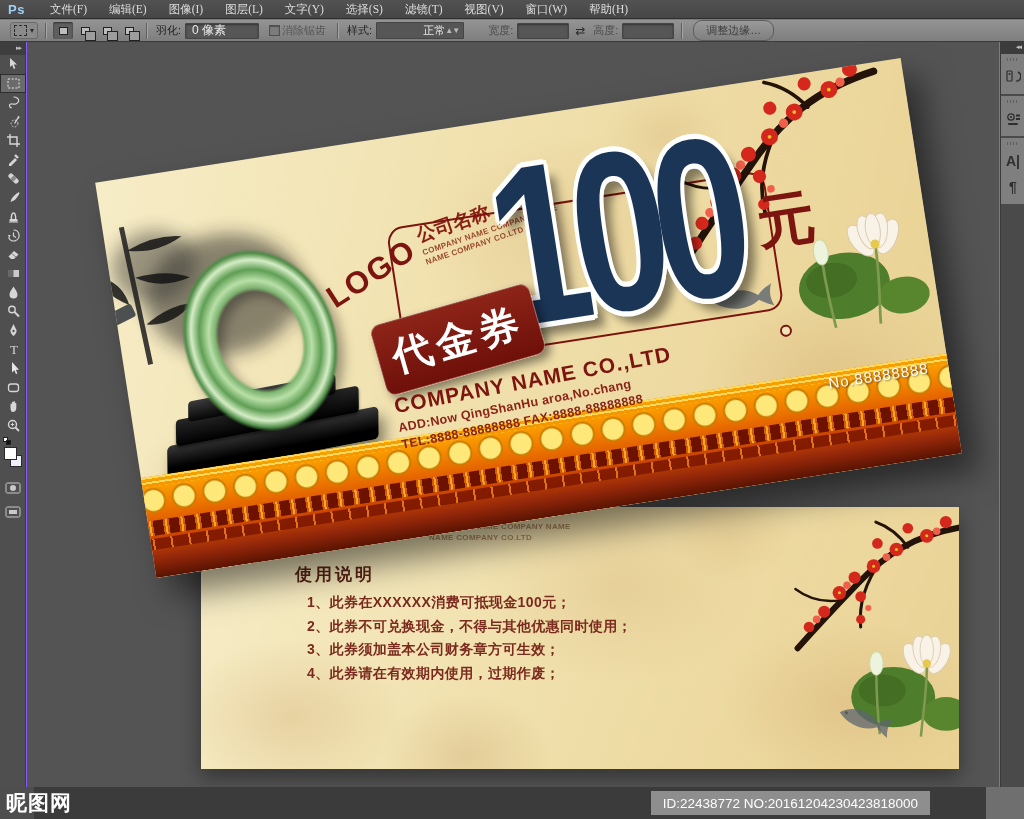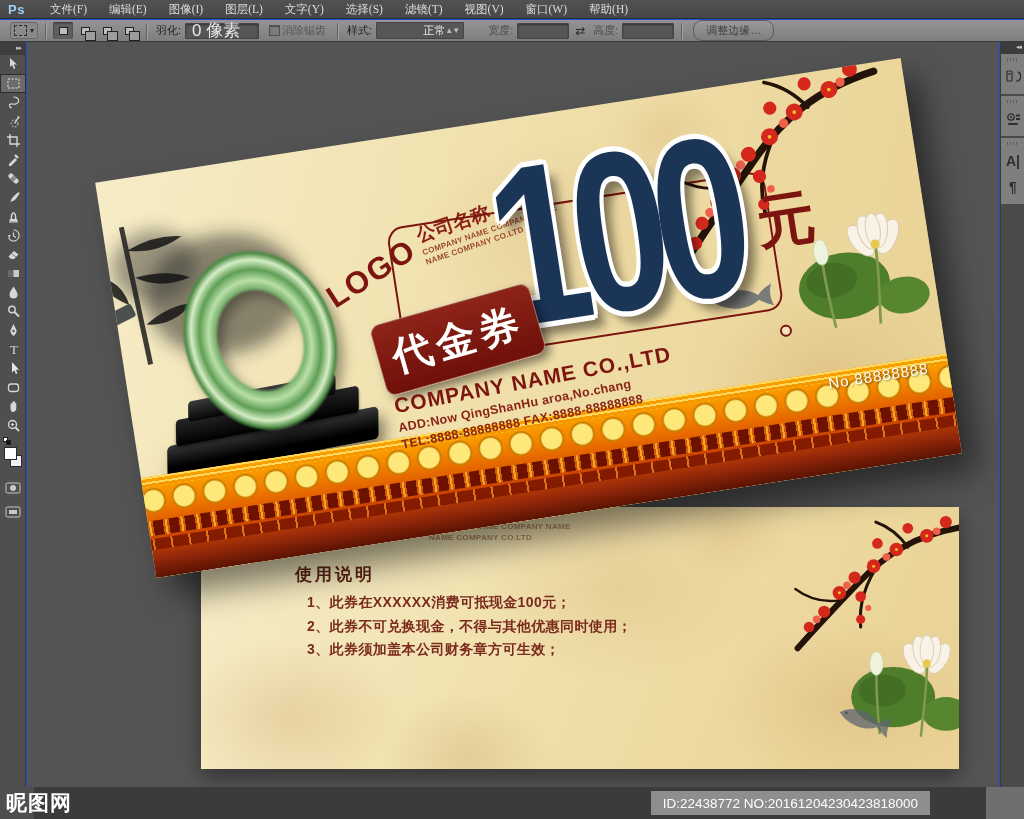--- a/index.html
+++ b/index.html
@@ -5,7 +5,7 @@
   * { margin:0; padding:0; box-sizing:border-box; }
   html,body { width:1024px; height:819px; overflow:hidden; background:#545454;
     font-family:"Liberation Sans", sans-serif; -webkit-font-smoothing:antialiased; }
-  .app { position:relative; width:1024px; height:819px; background:#1d4ed8; }
+  .app { position:relative; width:1024px; height:819px; background:#8b5cf6; }
 
   
   .menubar { position:absolute; left:0; top:0; width:1024px; height:19px;

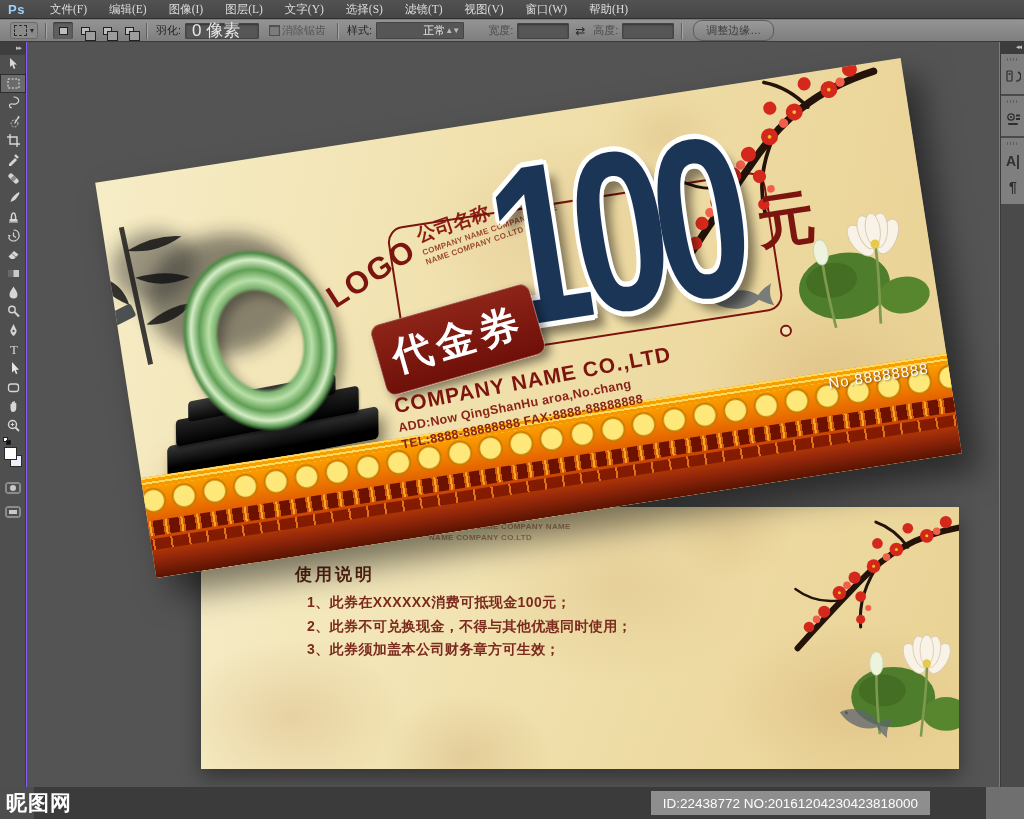--- a/index.html
+++ b/index.html
@@ -32,7 +32,7 @@
   .ob-label { margin:0 4px 0 2px; }
   .ob-label.disabled { color:#555; }
   .field { background:#565656; border:1px solid #454545; box-shadow:inset 0 1px 2px rgba(0,0,0,.4);
-    color:#e8e8e8; font-size:17px; padding:1px 6px; height:16px; display:flex; align-items:center; border-radius:1px; }
+    color:#e8e8e8; font-size:12px; padding:1px 6px; height:16px; display:flex; align-items:center; border-radius:1px; }
   .field.feather { width:74px; }
   .field.dim { width:52px; color:#cfcfcf; }
   .checkbox { width:11px; height:11px; border:1px solid #4f4f4f; background:#7c7c7c;

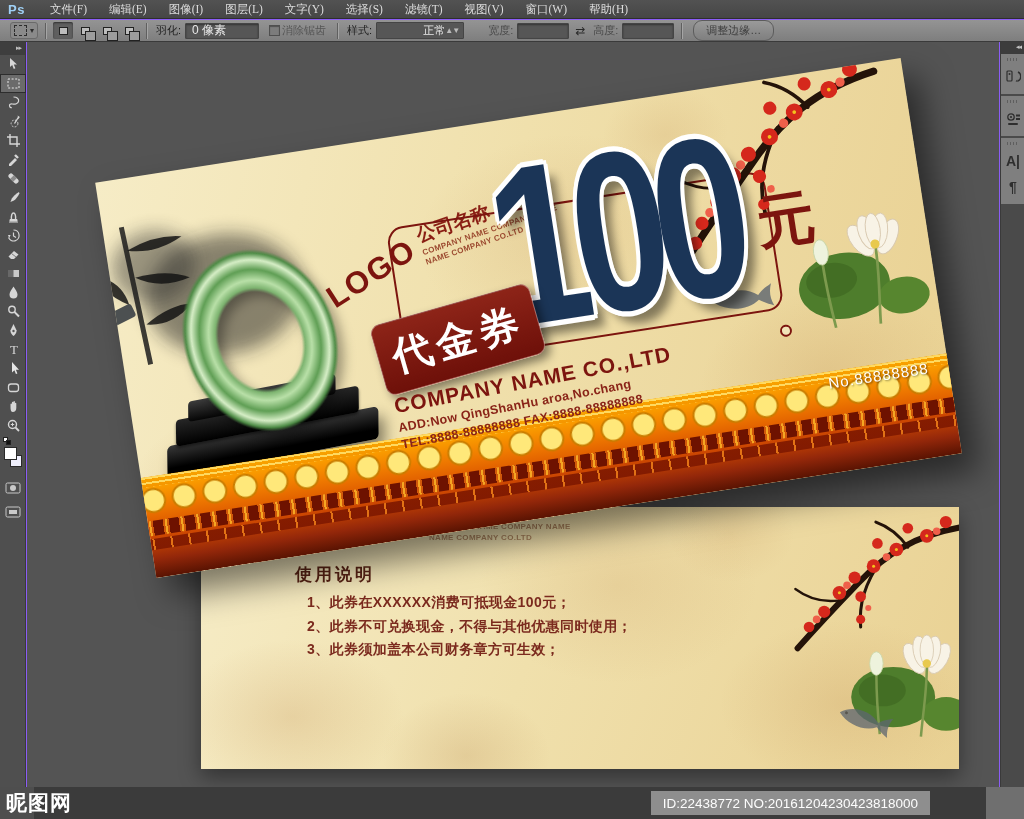--- a/index.html
+++ b/index.html
@@ -401,6 +401,7 @@
         <li>1、此券在XXXXXX消费可抵现金100元；</li>
         <li>2、此券不可兑换现金，不得与其他优惠同时使用；</li>
         <li>3、此券须加盖本公司财务章方可生效；</li>
+        <li>4、此券请在有效期内使用，过期作废；</li>
       </ul>
       <svg class="plum-back" viewBox="0 0 320 200">
         <g stroke="#241309" fill="none" stroke-linecap="round">

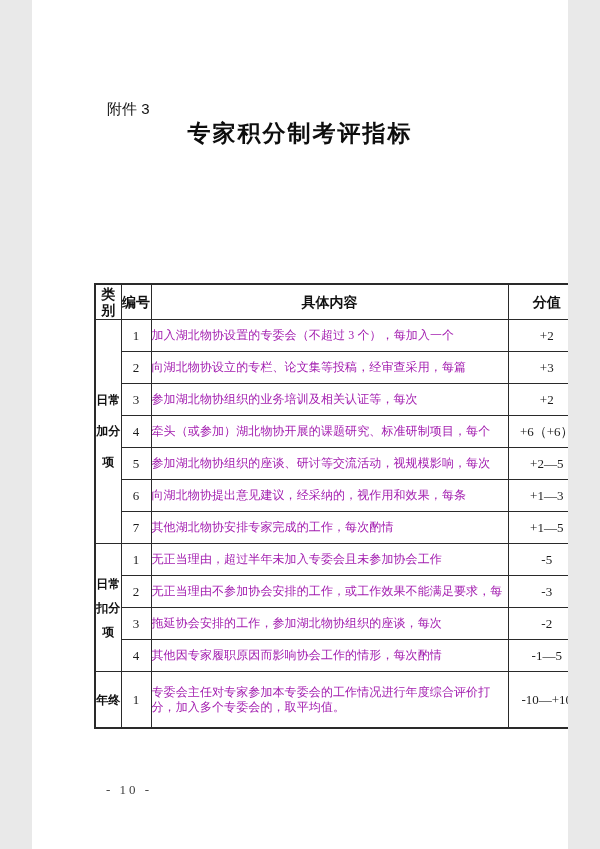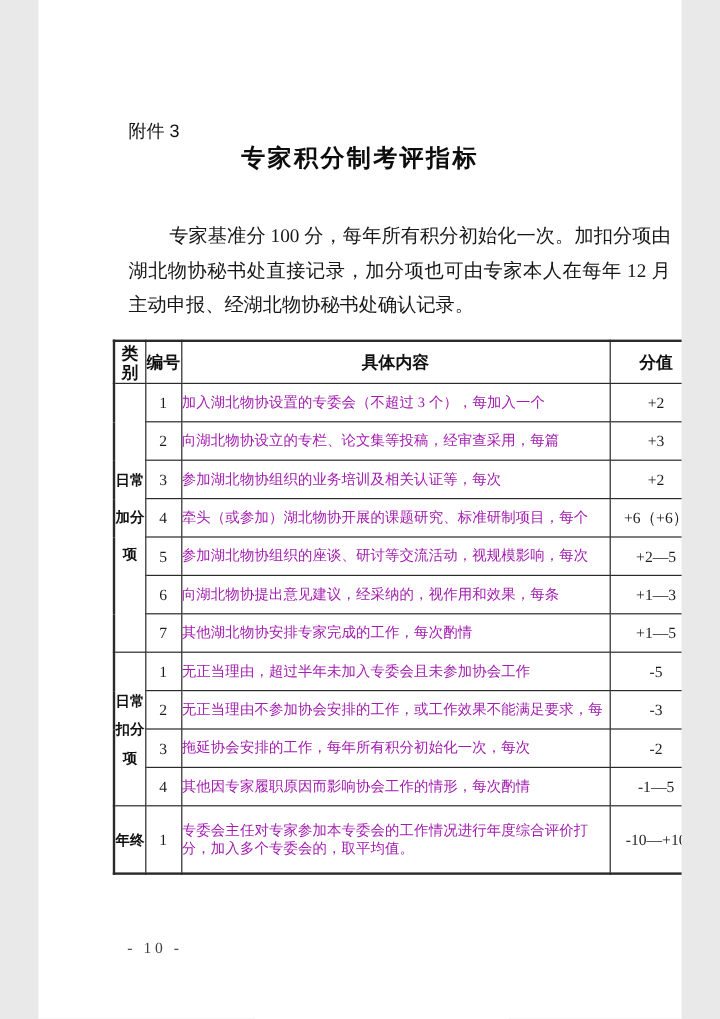--- a/index.html
+++ b/index.html
@@ -28,7 +28,7 @@
     width: 100%;
     margin: 0;
     text-align: center;
-    font-size: 20px;
+    font-size: 23px;
     font-weight: bold;
     letter-spacing: 2px;
     color: #0d0d0d;

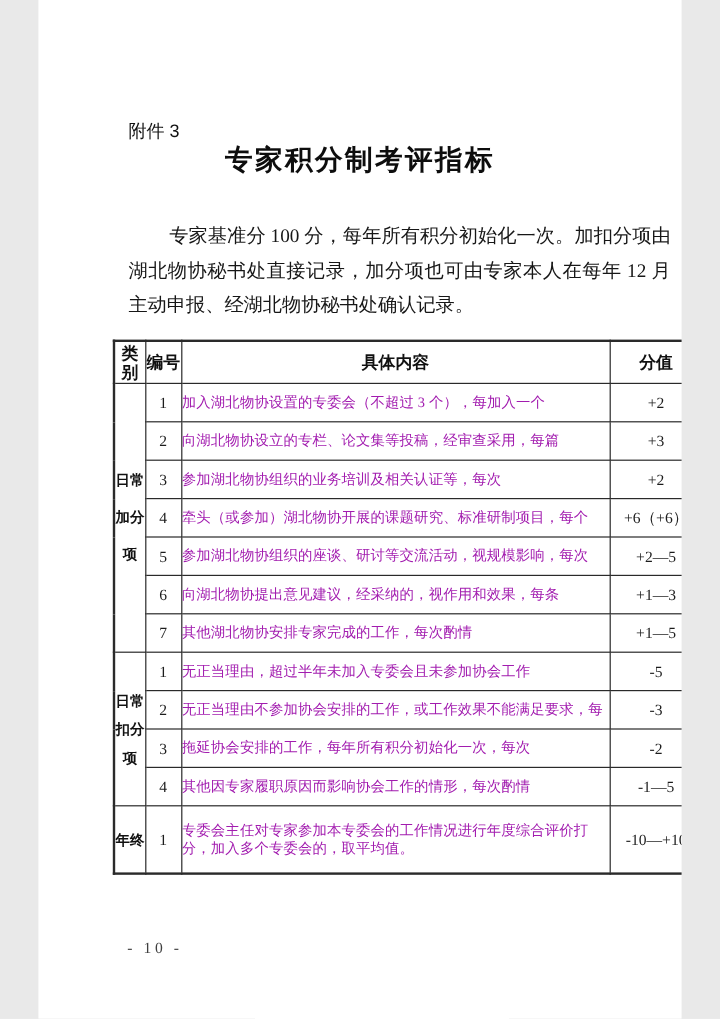--- a/index.html
+++ b/index.html
@@ -117,7 +117,6 @@
 
   <h1 class="title">专家积分制考评指标</h1>
 
-  <p class="intro">专家基准分 100 分，每年所有积分初始化一次。加扣分项由湖北物协秘书处直接记录，加分项也可由专家本人在每年 12 月主动申报、经湖北物协秘书处确认记录。</p>
 
   <table class="score-table">
     <colgroup>

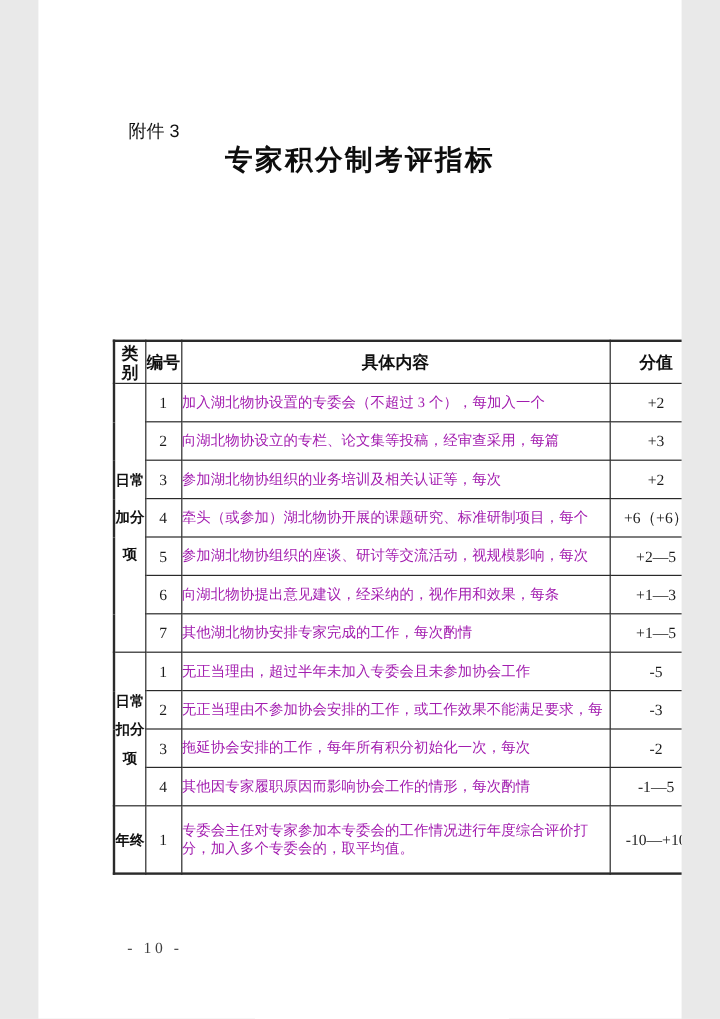--- a/index.html
+++ b/index.html
@@ -185,7 +185,7 @@
       </tr>
       <tr class="row-std">
         <td class="num">3</td>
-        <td class="content">拖延协会安排的工作，每年所有积分初始化一次，每次</td>
+        <td class="content">拖延协会安排的工作，参加湖北物协组织的座谈，每次</td>
         <td class="score">-2</td>
       </tr>
       <tr class="row-std">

· · · ·

What is needed:
Tell me how many lines of the data hold the word "background", giving only the number.

Written answer:
5